EXERCISE DETAILS -
Write out every line below again exactly as it stands, skipping each image.

Content revision data -
*** Begin section ***

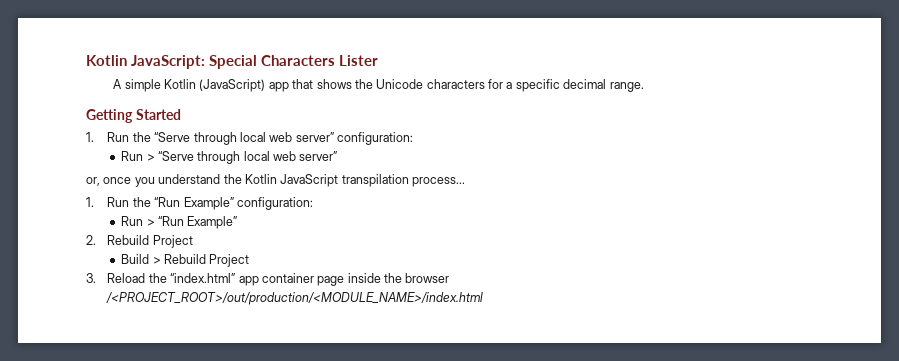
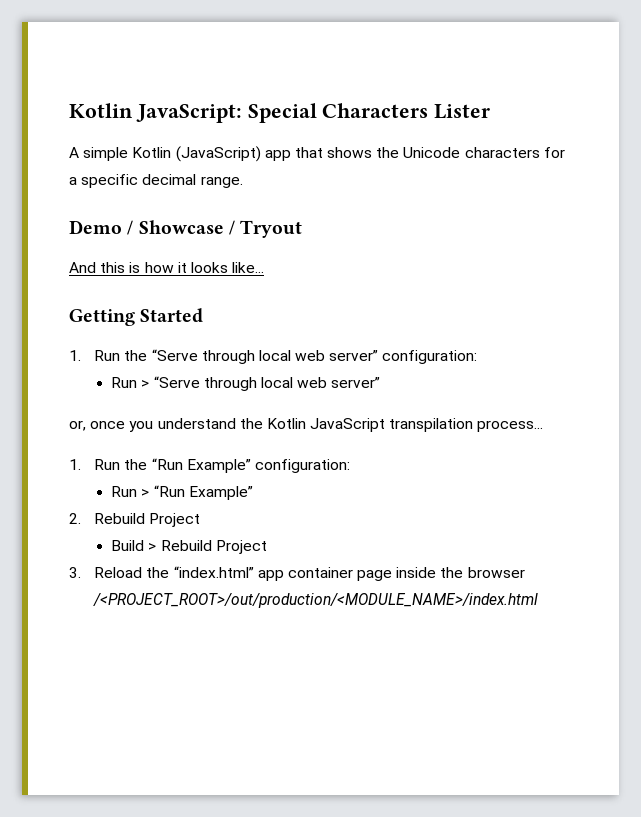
+ Demo / Showcase / Tryout
+ And this is how it looks like...

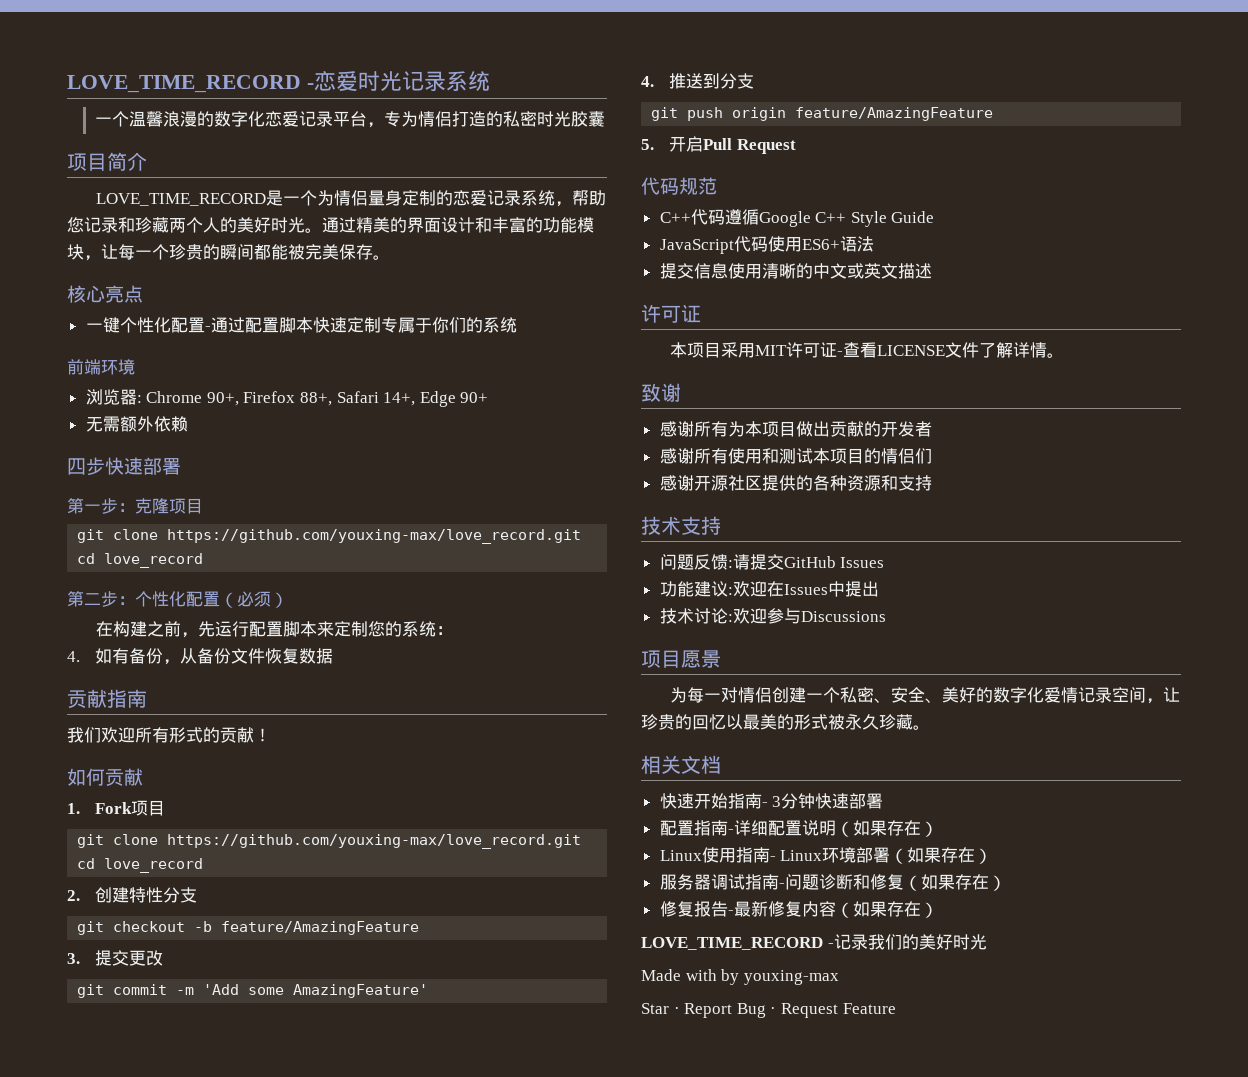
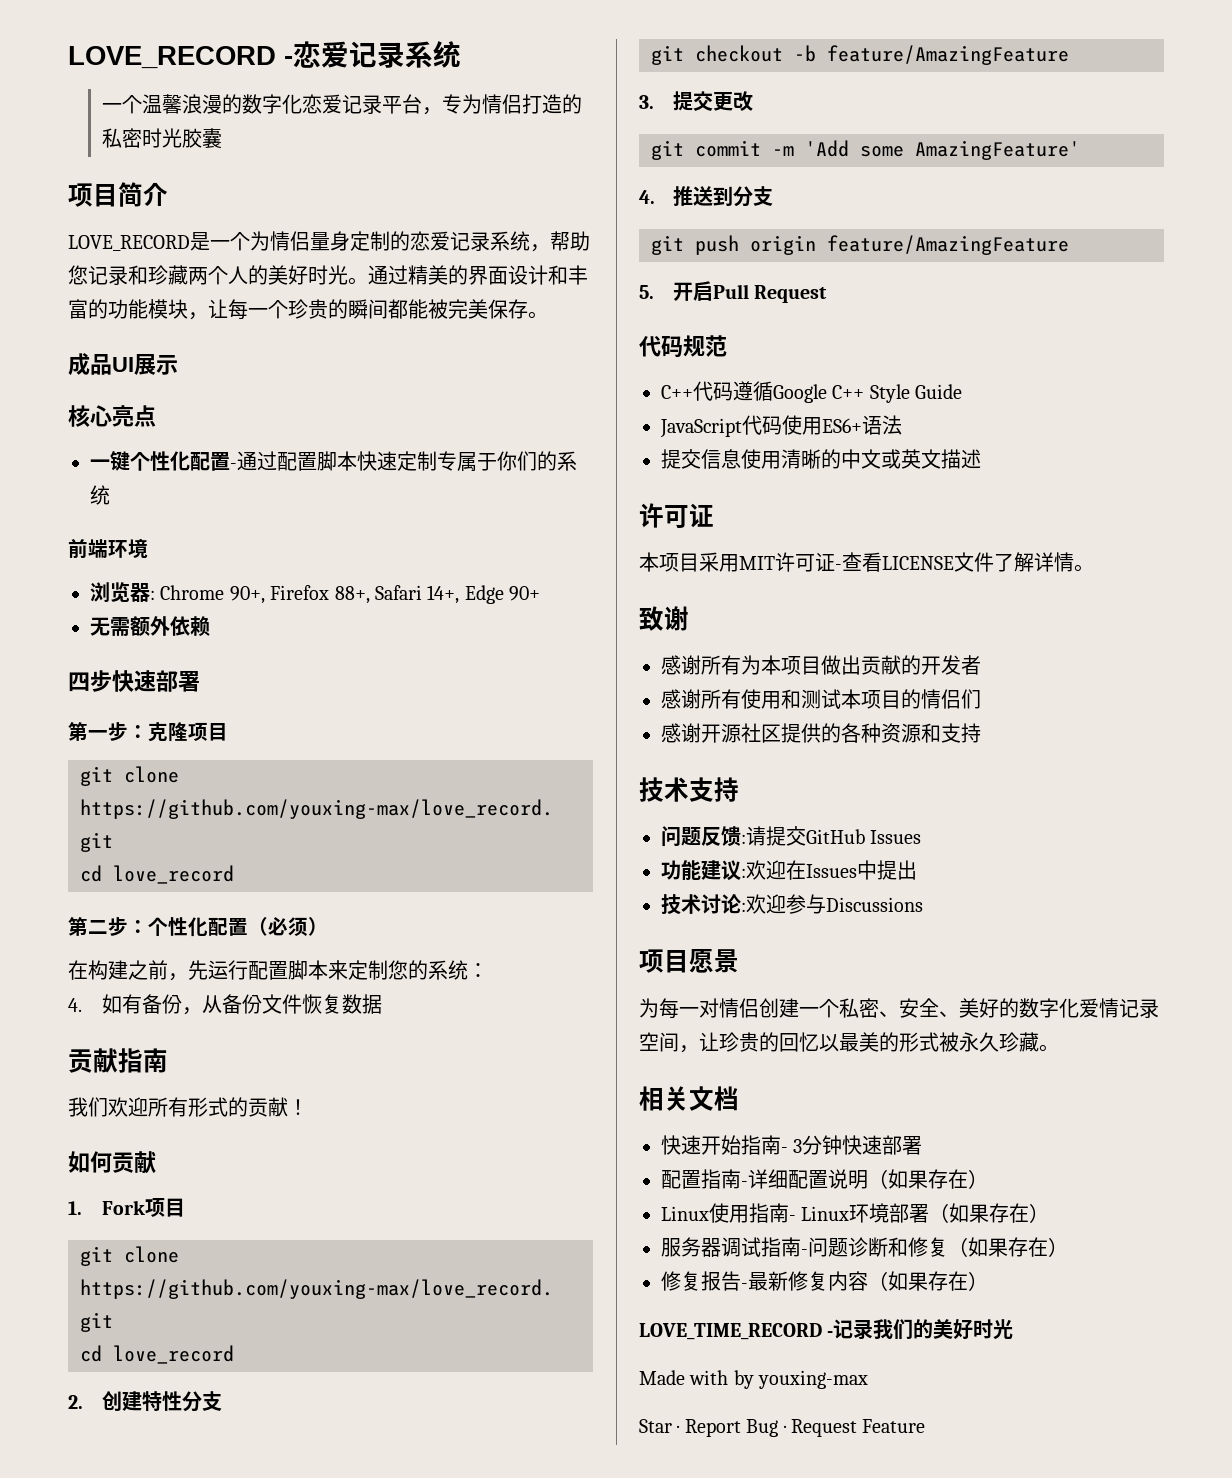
- LOVE_TIME_RECORD -恋爱时光记录系统
+ LOVE_RECORD -恋爱记录系统
- LOVE_TIME_RECORD是一个为情侣量身定制的恋爱记录系统，帮助您记录和珍藏两个人的美好时光。
+ LOVE_RECORD是一个为情侣量身定制的恋爱记录系统，帮助您记录和珍藏两个人的美好时光。
+ 成品UI展示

*** End section ***

ANSWER FOR THE TASK -
+ Demo / Showcase / Tryout
+ And this is how it looks like...

- LOVE_TIME_RECORD -恋爱时光记录系统
+ LOVE_RECORD -恋爱记录系统
- LOVE_TIME_RECORD是一个为情侣量身定制的恋爱记录系统，帮助您记录和珍藏两个人的美好时光。
+ LOVE_RECORD是一个为情侣量身定制的恋爱记录系统，帮助您记录和珍藏两个人的美好时光。
+ 成品UI展示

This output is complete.